A Rússia teve sua "Catarina, a Grande", alemã que depôs o czar, seu marido, que morreu alguns dias mais tarde, sem dúvida numa bebedeira. Ela ampliou o império graças à divisão da Polônia entre Rússia, Prússia e Áustria e à conquista de uma parte das possessões turcas dos Bálcãs e do Cáucaso, o que contribui para explicar o problema tchetcheno, especialmente. Grande admiradora dos filósofos franceses, ela falava e escrevia o francês com perfeição e era venerada por Voltaire, tendo sido uma das figuras marcantes do século 18.

Uma classe excepcional
Resta a Áustria e outra adepta, bem menos brutal, daquilo que se convencionou chamar de "despotismo esclarecido": a imperatriz Maria Teresa, dotada de grande charme e inteligência e que, aliando-se à França, soube conter as ambições da Prússia, com a qual, entretanto, acabou se associando no desmembramento da Polônia.

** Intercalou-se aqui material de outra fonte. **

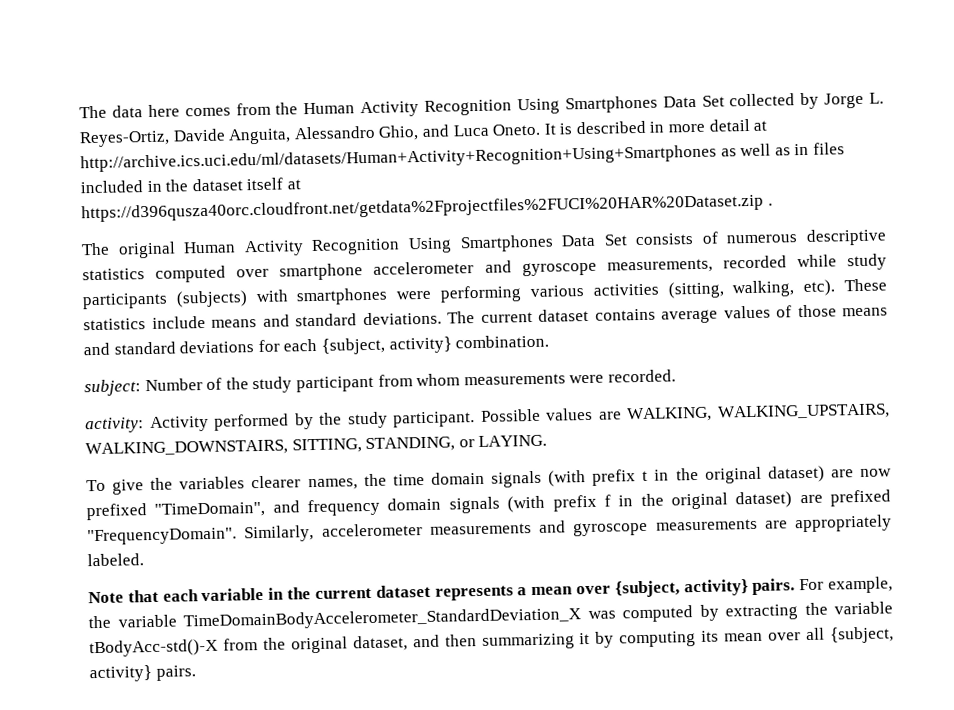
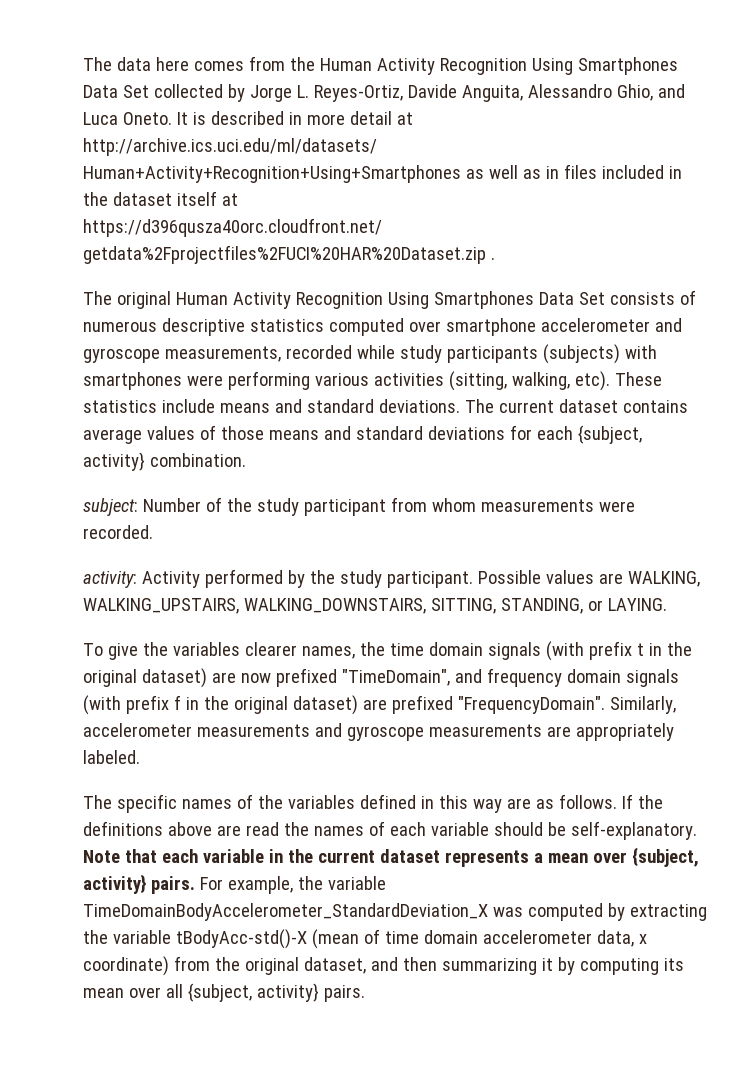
(144, 560) none -> [83,794,663,813] [83,821,697,840] The specific names of the variables defined in this way are as follows. If the definitions above are read the names of each variable should be self-explanatory.
(218, 648) none -> [311,929,647,949] [83,956,169,976] (mean of time domain accelerometer data, x coordinate)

Essas mulheres não eram "rapazes que não deram certo" -longe disso. Eram, em sua maioria, muito belas e tiveram vidas sentimentais razoavelmente agitadas.

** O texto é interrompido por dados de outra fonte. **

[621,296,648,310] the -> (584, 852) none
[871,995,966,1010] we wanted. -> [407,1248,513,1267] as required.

Elas possuíam qualidades como o gosto pelo concreto, a intuição, a clareza de visão, o ceticismo com relação às teorias e do palavreado rebuscado, sem falar na coragem, do qual, em muitos casos, eram mais bem dotadas do que os representantes do sexo dito forte.
Elas precisavam ter muita classe, e era preciso que as circunstâncias fossem excepcionais, para que pudessem se impor a um sistema de poder essencialmente masculino.
Isso explica o fato de seus sucessores praticamente sempre terem sido homens. A bem da verdade, a situação não mudou tanto assim no mundo de hoje. O caso da begum (princesa) Zia, viúva do primeiro presidente do Bangladesh (assassinado em 1981), que é primeira-ministra sem interrupção desde 1991, é único.
De maneira geral, com a exceção dos Estados Unidos, dos países nórdicos e de alguns pontos da Ásia não-amarela, as chances de uma mulher chegar a ter um destino político importante ainda são tão restritas quanto eram sob o antigo regime. Em vista da mediocridade da classe política, amplamente reconhecida pelas sondagens, quem sabe não fosse interessante encorajar novas vocações.